- Exercise prompt -
Without any images, write the listing below out word for word.

- Provided material -
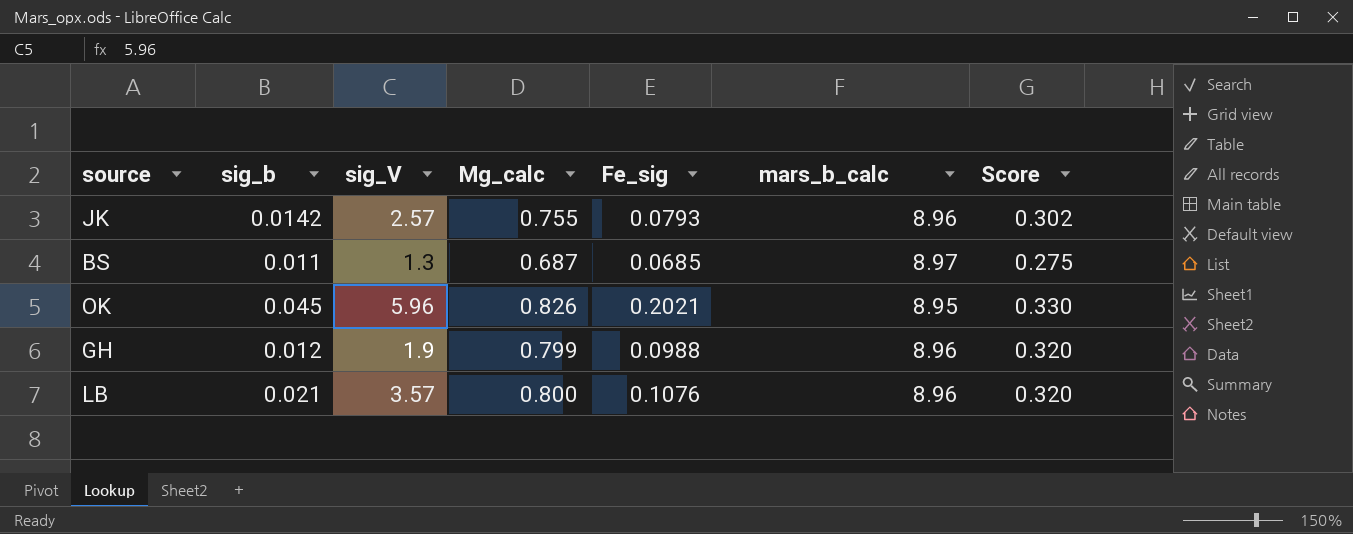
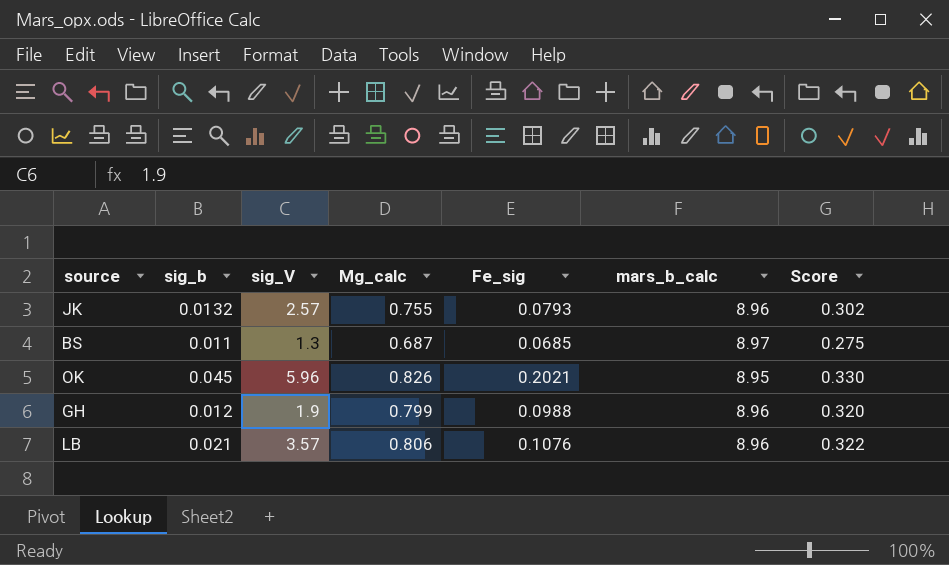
JK | sig_b: 0.0142 -> 0.0132
LB | Mg_calc: 0.800 -> 0.806
LB | Score: 0.320 -> 0.322

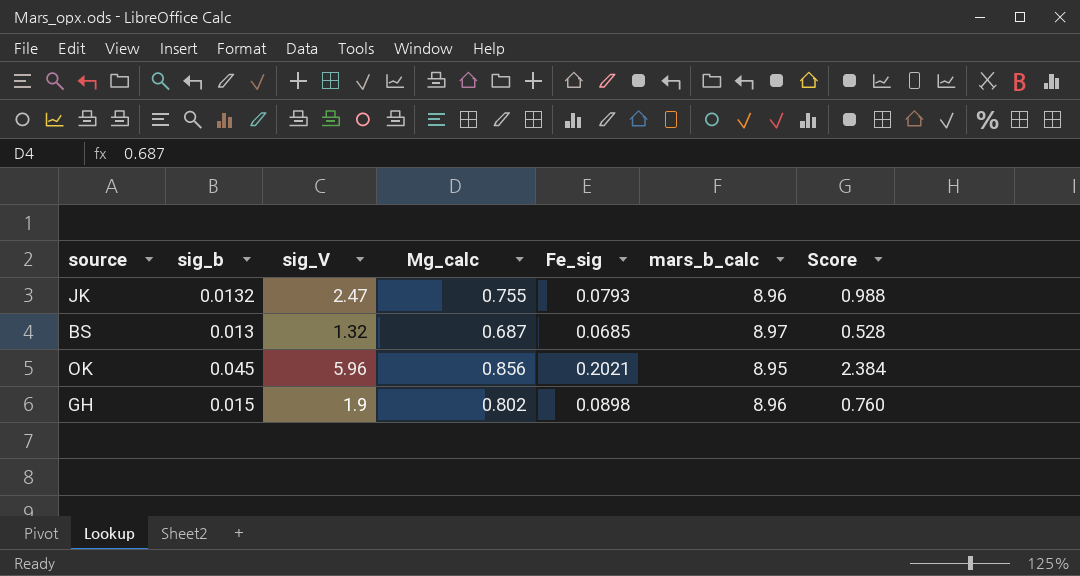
column Score | formula: [Mg_calc] * 0.4 -> [sig_V] * 0.4
row LB: 0.021 | 3.57 | 0.806 | 0.1076 | 8.96 | 0.322 -> none
JK | sig_V: 2.57 -> 2.47
BS | sig_b: 0.011 -> 0.013
BS | sig_V: 1.3 -> 1.32
OK | Mg_calc: 0.826 -> 0.856
GH | sig_b: 0.012 -> 0.015
GH | Mg_calc: 0.799 -> 0.802
GH | Fe_sig: 0.0988 -> 0.0898

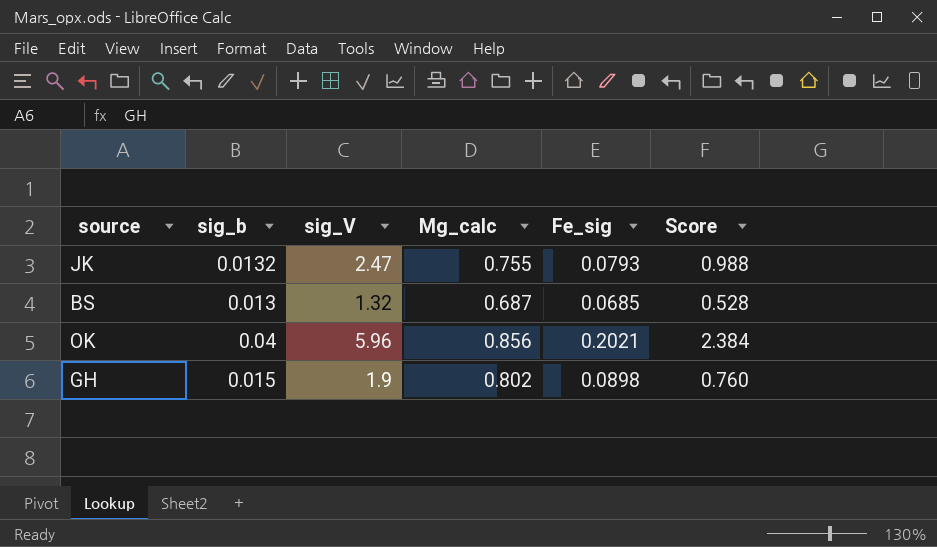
column mars_b_calc | position: 6 -> none
OK | sig_b: 0.045 -> 0.04

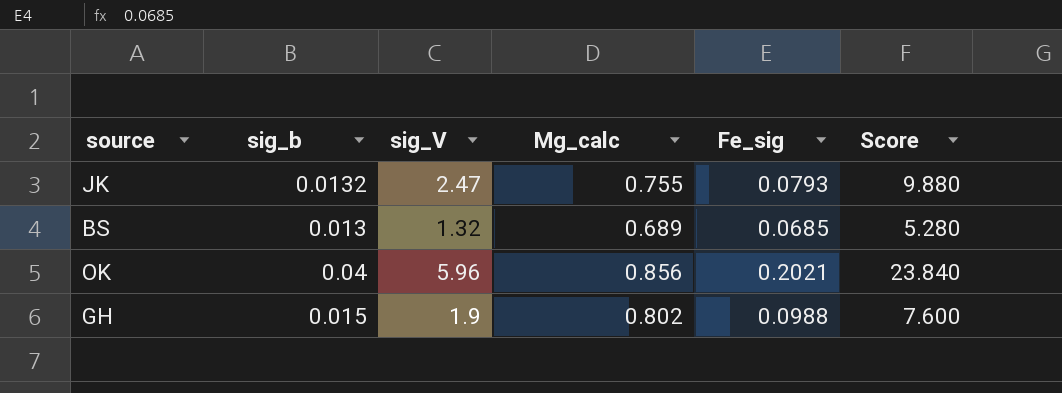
column Score | formula: [sig_V] * 0.4 -> [sig_V] * 4
BS | Mg_calc: 0.687 -> 0.689
GH | Fe_sig: 0.0898 -> 0.0988

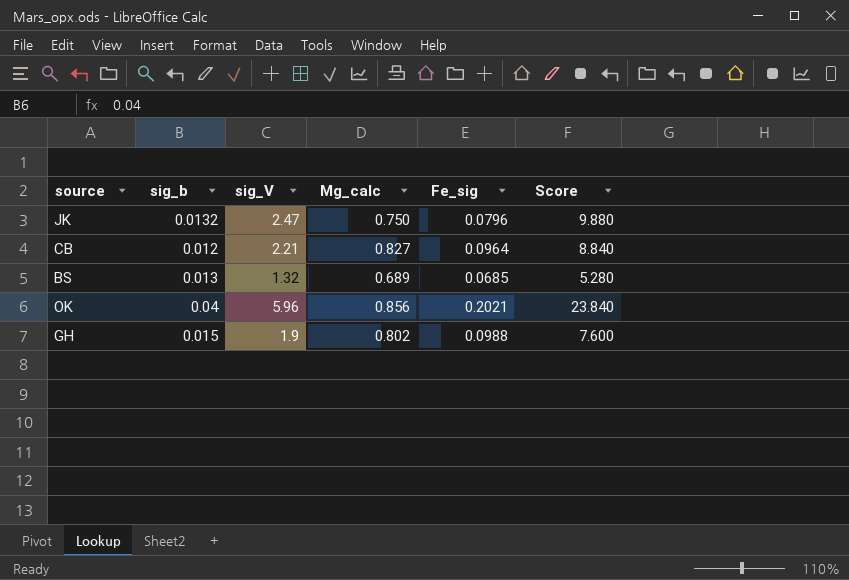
JK | Mg_calc: 0.755 -> 0.750
JK | Fe_sig: 0.0793 -> 0.0796
row CB: none -> 0.012 | 2.21 | 0.827 | 0.0964 | 8.840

- Response to the task -
JK | sig_b: 0.0142 -> 0.0132
LB | Mg_calc: 0.800 -> 0.806
LB | Score: 0.320 -> 0.322

column Score | formula: [Mg_calc] * 0.4 -> [sig_V] * 0.4
row LB: 0.021 | 3.57 | 0.806 | 0.1076 | 8.96 | 0.322 -> none
JK | sig_V: 2.57 -> 2.47
BS | sig_b: 0.011 -> 0.013
BS | sig_V: 1.3 -> 1.32
OK | Mg_calc: 0.826 -> 0.856
GH | sig_b: 0.012 -> 0.015
GH | Mg_calc: 0.799 -> 0.802
GH | Fe_sig: 0.0988 -> 0.0898

column mars_b_calc | position: 6 -> none
OK | sig_b: 0.045 -> 0.04

column Score | formula: [sig_V] * 0.4 -> [sig_V] * 4
BS | Mg_calc: 0.687 -> 0.689
GH | Fe_sig: 0.0898 -> 0.0988

JK | Mg_calc: 0.755 -> 0.750
JK | Fe_sig: 0.0793 -> 0.0796
row CB: none -> 0.012 | 2.21 | 0.827 | 0.0964 | 8.840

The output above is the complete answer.